Iron supplementation in HIV-infected Malawian children with anemia: a double-blind, randomized, controlled trial
Clinical Infectious Diseases. 2013;57((11):):1626-34.
Background.It is unknown whether iron supplementation in human immunodeficiency virus (HIV)-infected children living in regions with high infection pressure is safe or beneficial. A 2-arm, double-blind, randomized, controlled trial was conducted to examine the effects of iron supplementation on hemoglobin, HIV disease progression, and morbidity. Methods.HIV-infected Malawian children aged 6-59 months with moderate anemia (hemoglobin level, 7.0-9.9 g/dL) were randomly assigned to receive 3 mg/kg/day of elemental iron and multivitamins (vitamins A, C, and D) or multivitamins alone for 3 months. Participants were followed for 6 months. Results.A total of 209 children were randomly assigned to treatment, and 196 (93.8%) completed 6 months of follow-up. Iron supplementation was associated with greater increases in hemoglobin concentrations (adjusted mean difference [aMD], 0.60; 95% confidence interval [CI], .06-1.13; P = .03) and reduced the risk of anemia persisting for up to 6 months follow-up (adjusted prevalence ratio, 0.59; 95% CI, .38-.92; P = .02).
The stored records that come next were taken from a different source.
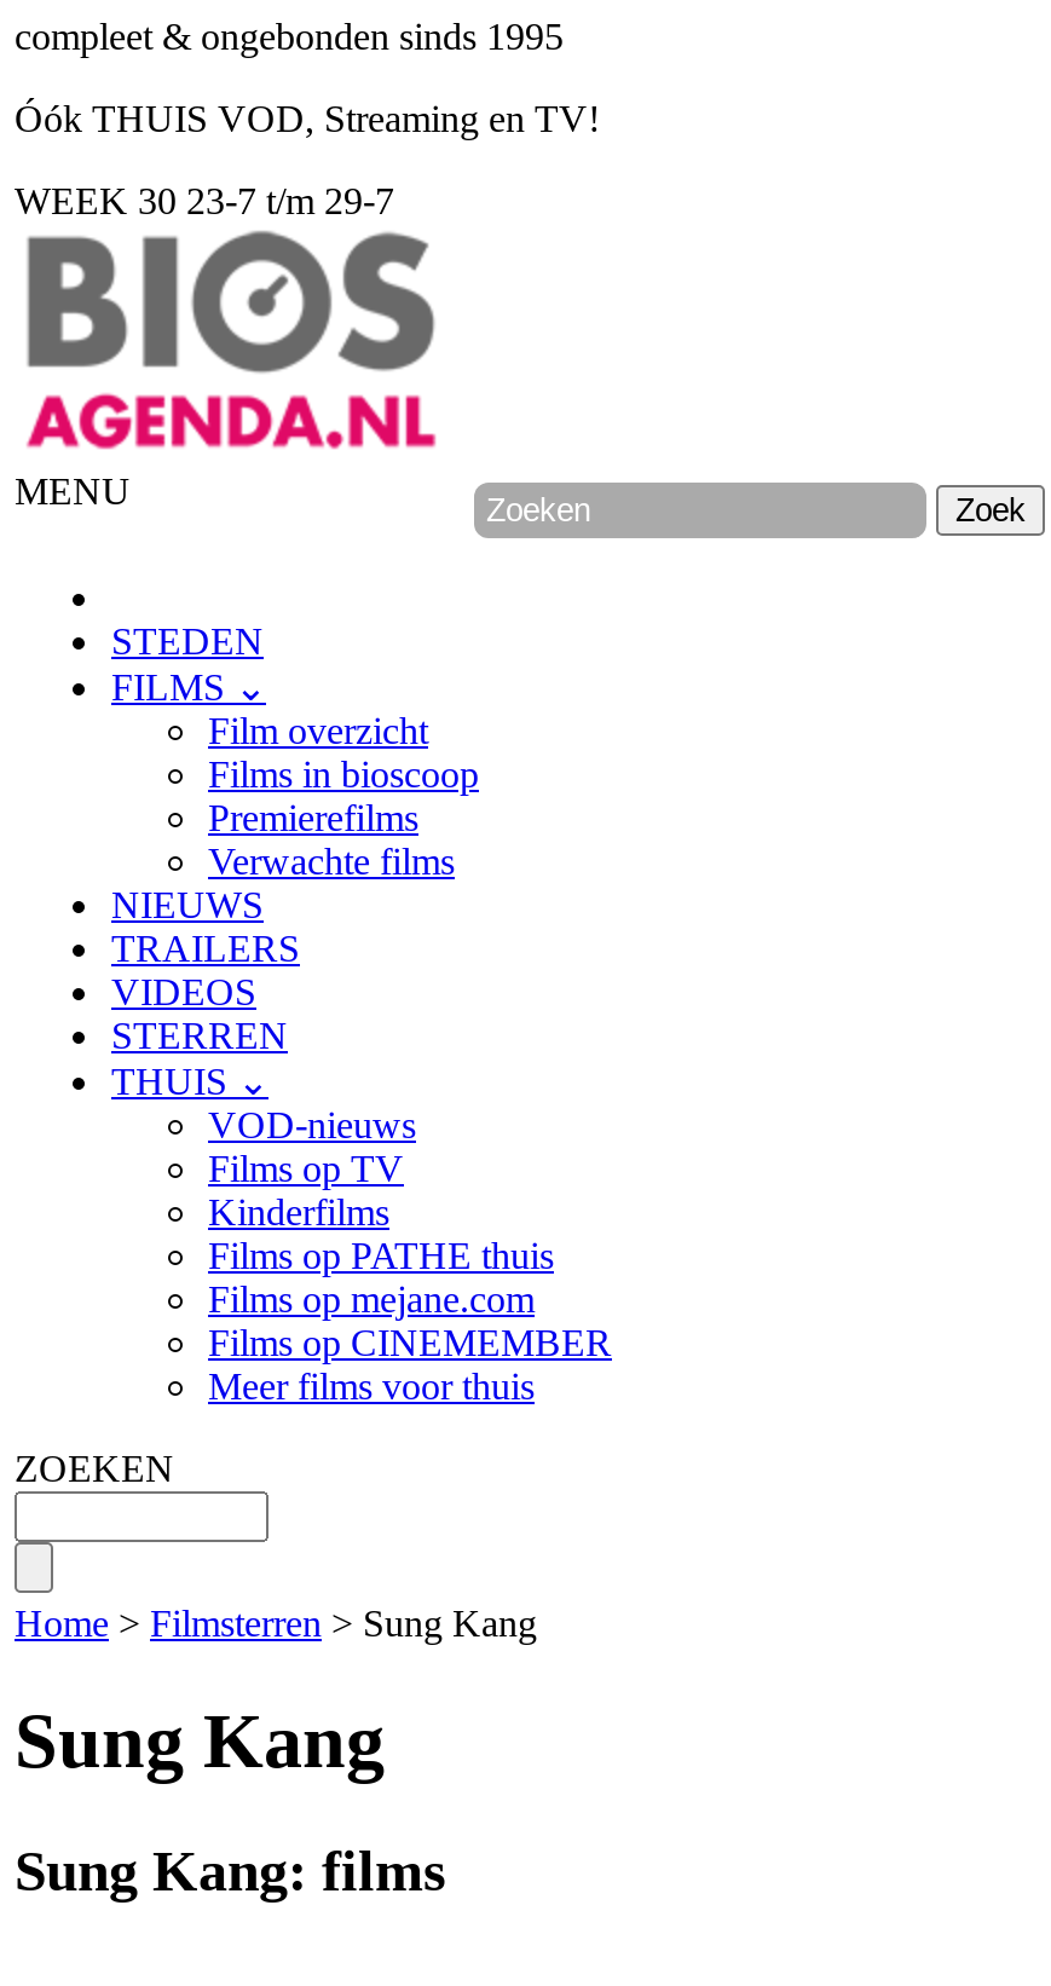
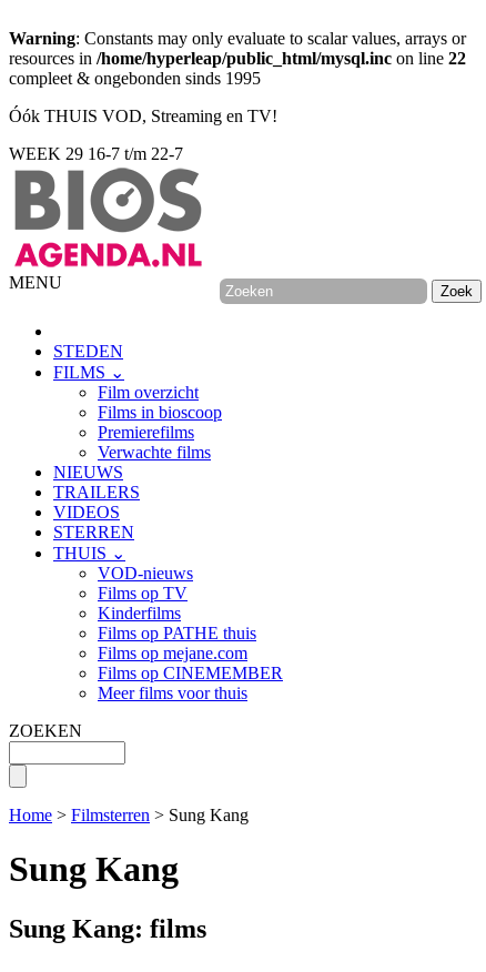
none -> [9,29,466,68] Warning: Constants may only evaluate to scalar values, arrays or | resources in /home/hyperleap/public_html/mysql.inc on line 22
[15,180,394,221] WEEK 30 23-7 t/m 29-7 -> [9,144,183,163] WEEK 29 16-7 t/m 22-7

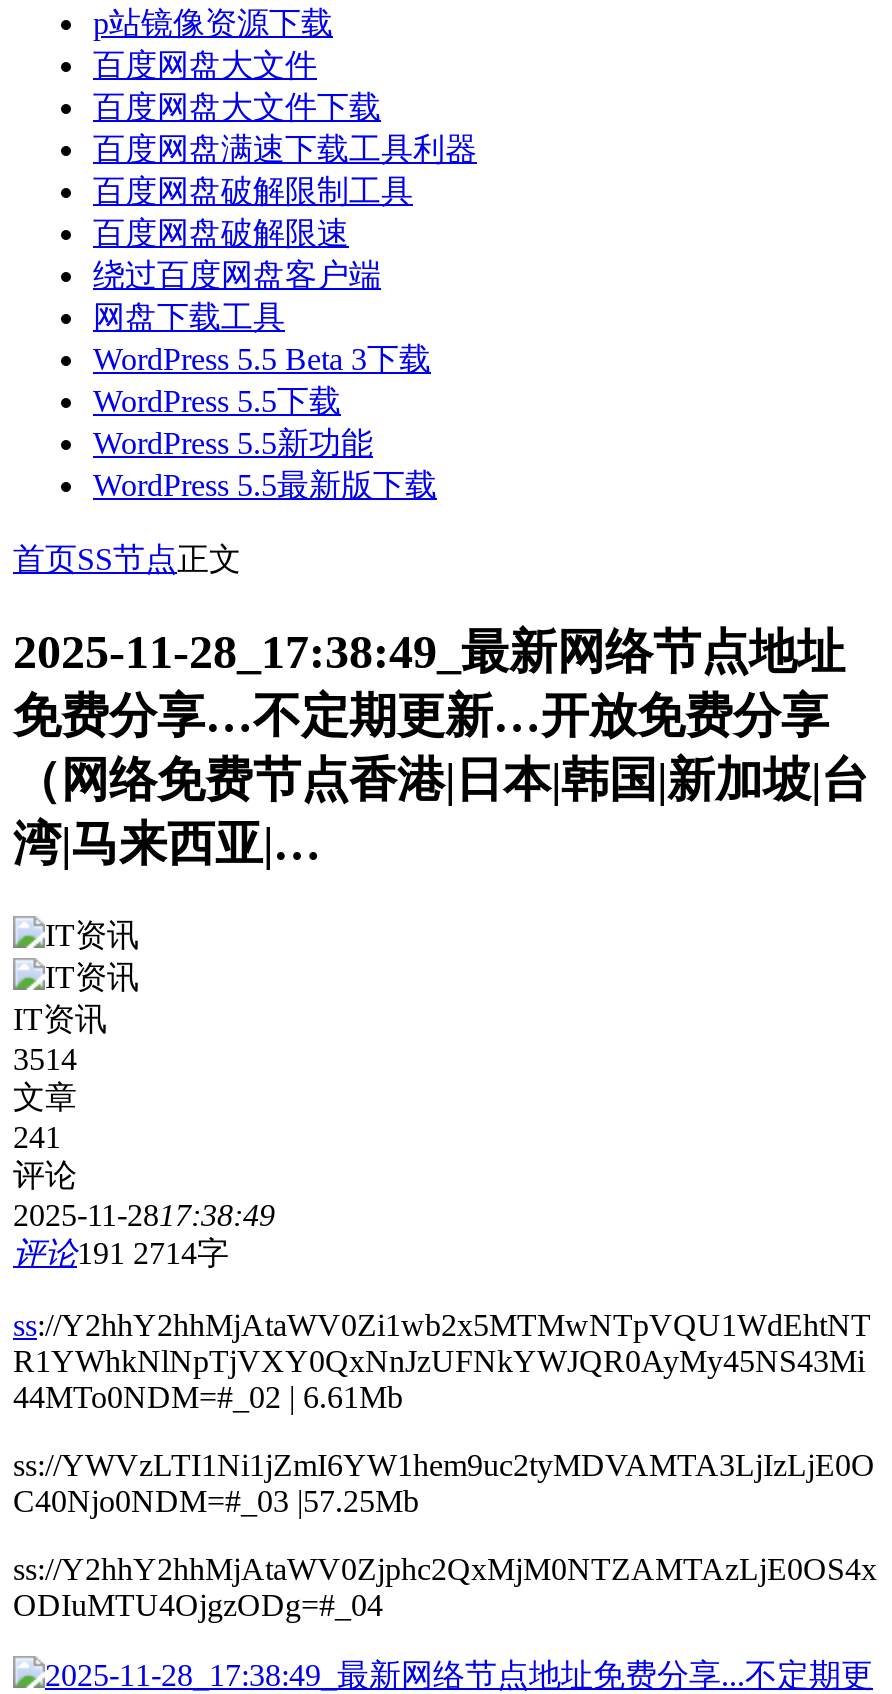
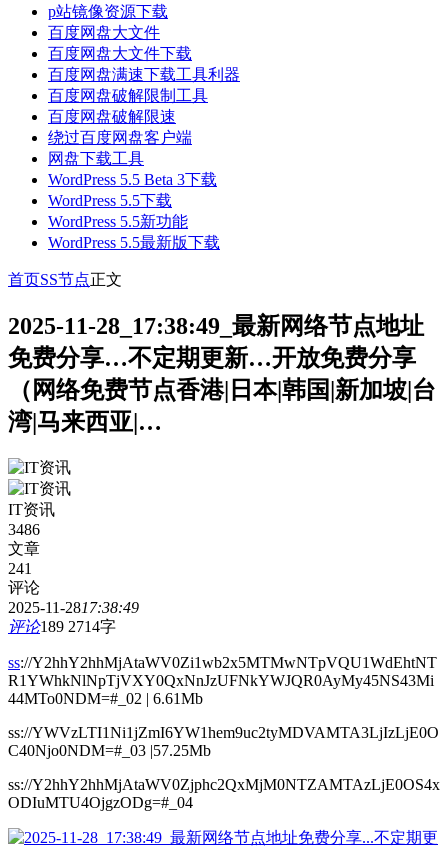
[13,1043,77,1077] 3514 -> [8,521,40,538] 3486
[13,1237,229,1271] 评论191 2714字 -> [8,618,116,635] 评论189 2714字

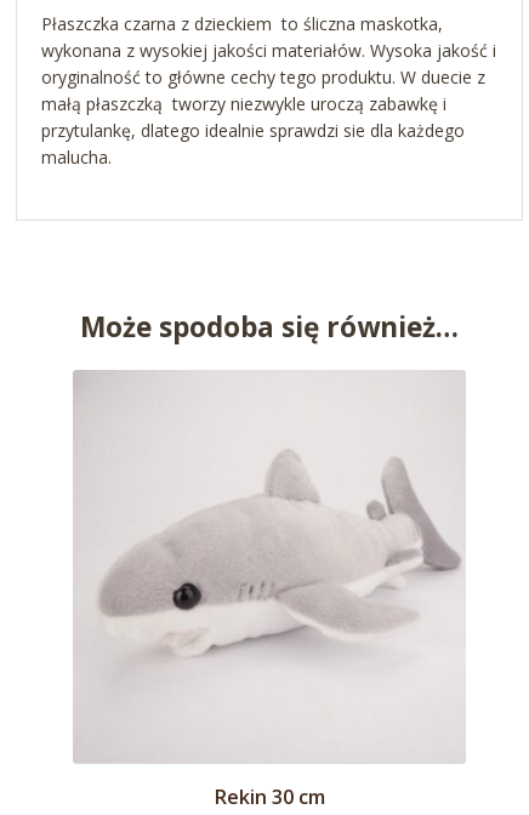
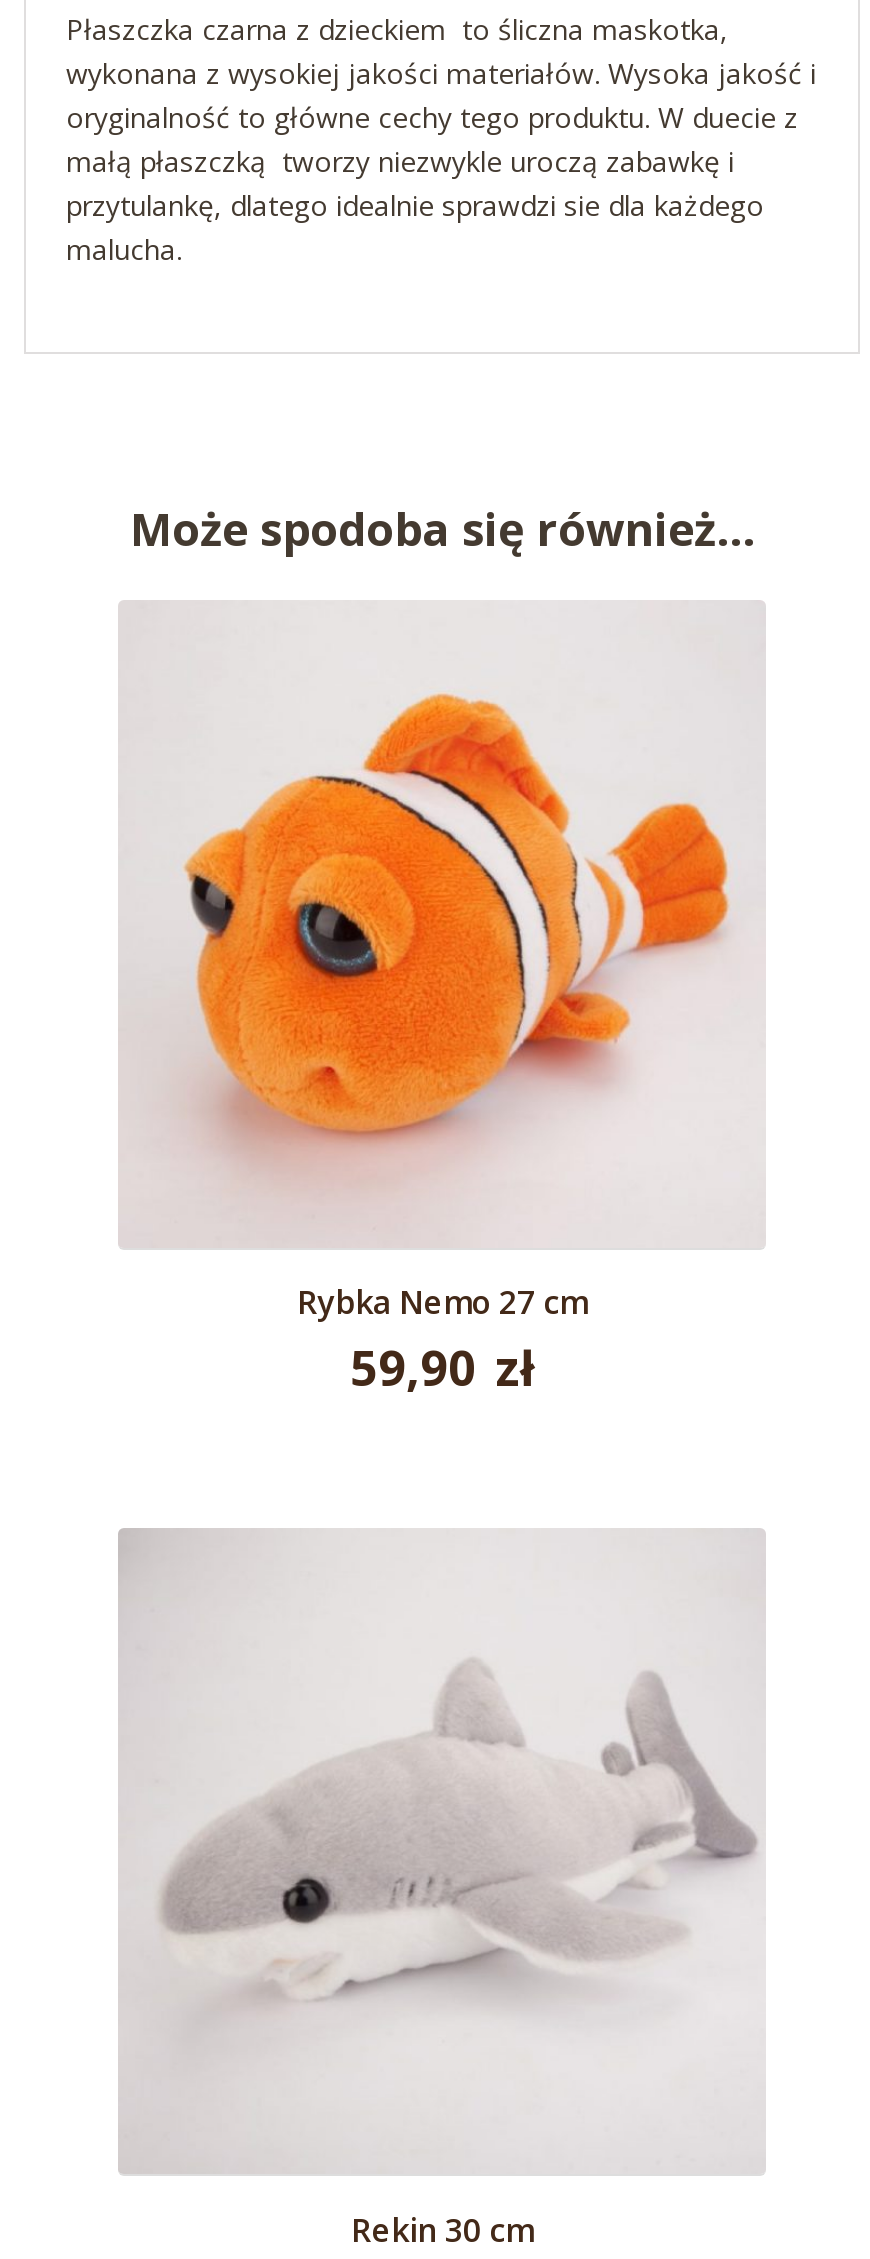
none -> [164,692,756,1188] [image]
none -> [297,1281,587,1401] Rybka Nemo 27 cm | 59,90 zł

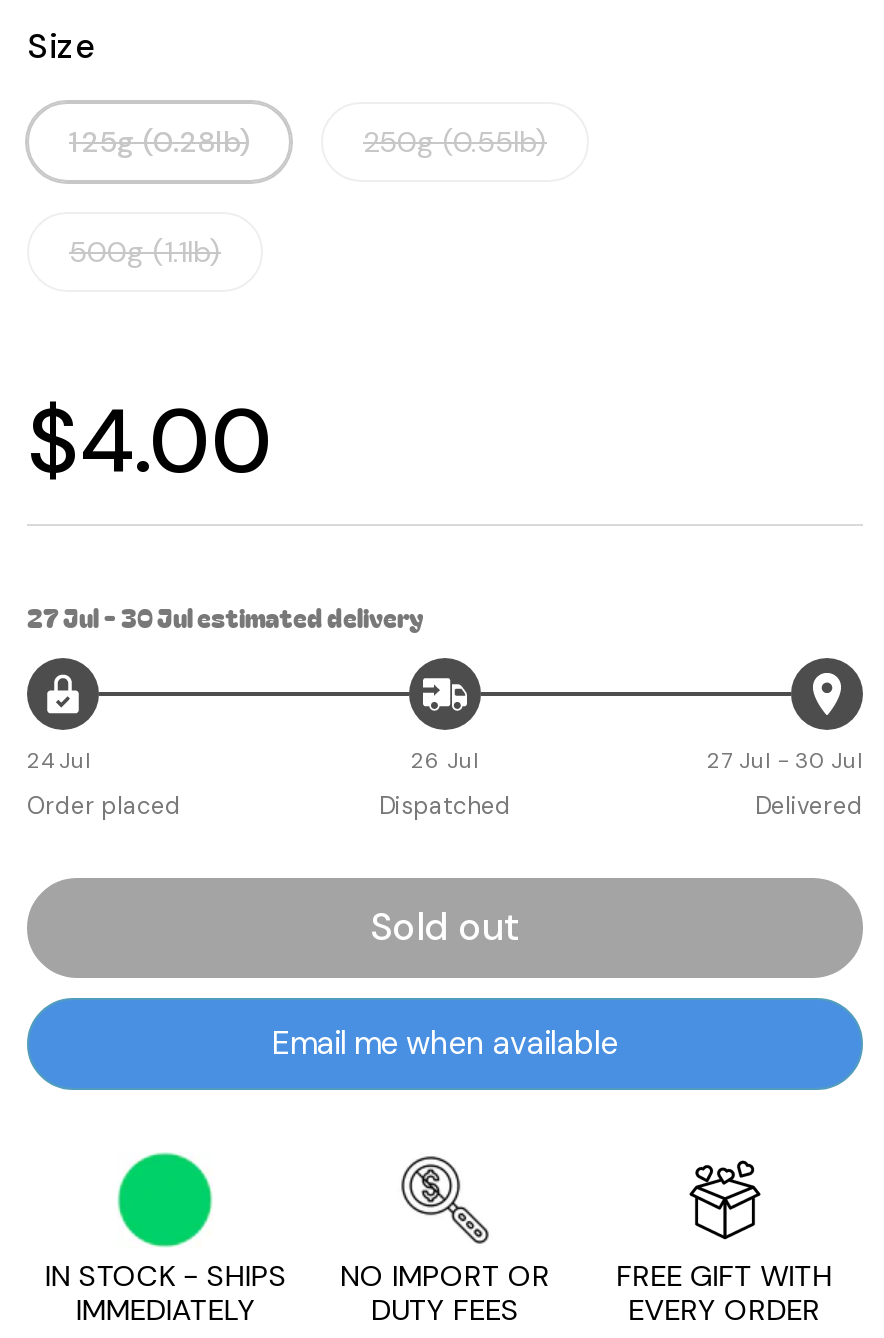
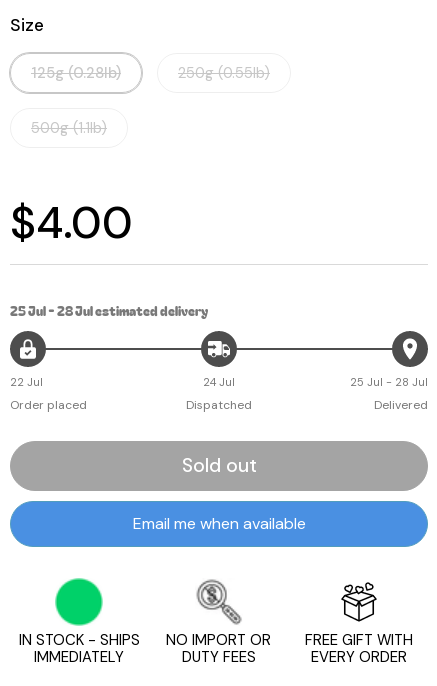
[27,597,423,635] 27 Jul - 30 Julestimated delivery -> [10,301,208,320] 25 Jul - 28 Julestimated delivery
[27,745,91,773] 24 Jul -> [10,375,43,389] 22 Jul
[411,745,479,773] 26 Jul -> [203,375,235,389] 24 Jul
[707,745,863,773] 27 Jul - 30 Jul -> [350,375,428,389] 25 Jul - 28 Jul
Children who received iron had a better CD4 percentage response at 3 months (aMD, 6.00; 95% CI, 1.84-10.16; P = .005) but an increased incidence of malaria at 6 months (incidence rate, 120.2 vs 71.7; adjusted incidence rate ratio [aIRR], 1.81 [95% CI, 1.04-3.16]; P = .04), especially during the first 3 months (incidence rate, 78.1 vs 36.0; aIRR, 2.68 [95% CI, 1.08-6.63]; P = .03). Conclusions.Iron supplementation in anemic HIV-infected children has beneficial effects on hemoglobin, anemia, and immunity but increases the risk of malaria. Thus, iron supplementation in HIV-infected children living in malaria-endemic areas should only be provided in combination with adequate protection from malaria. Clinical Trials Registration.ISRCTN-62947977.